Line by line, print the records exactly, and keep images out of the copy.
※ ※ ※
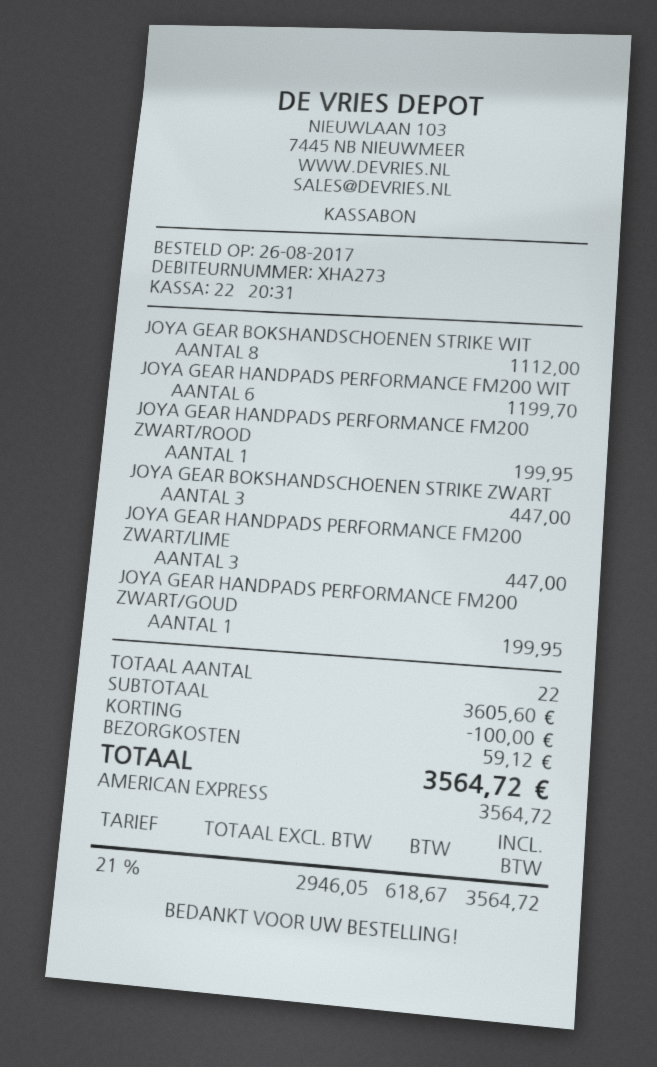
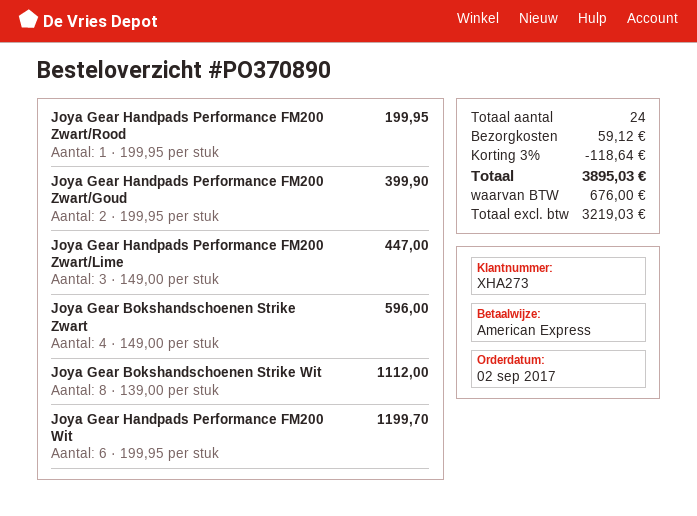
order date: 2017-08-26 -> 2017-09-02
JOYA GEAR BOKSHANDSCHOENEN STRIKE ZWART: 3 for 447.00 -> 4 for 596.00
JOYA GEAR HANDPADS PERFORMANCE FM200 ZWART/GOUD: 1 for 199.95 -> 2 for 399.90
total quantity: 22 -> 24
discount: 100.00 -> 118.64
net: 2946.05 -> 3219.03
tax: 618.67 -> 676.00
total: 3564.72 -> 3895.03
※ ※ ※
### Solution to the exercise
order date: 2017-08-26 -> 2017-09-02
JOYA GEAR BOKSHANDSCHOENEN STRIKE ZWART: 3 for 447.00 -> 4 for 596.00
JOYA GEAR HANDPADS PERFORMANCE FM200 ZWART/GOUD: 1 for 199.95 -> 2 for 399.90
total quantity: 22 -> 24
discount: 100.00 -> 118.64
net: 2946.05 -> 3219.03
tax: 618.67 -> 676.00
total: 3564.72 -> 3895.03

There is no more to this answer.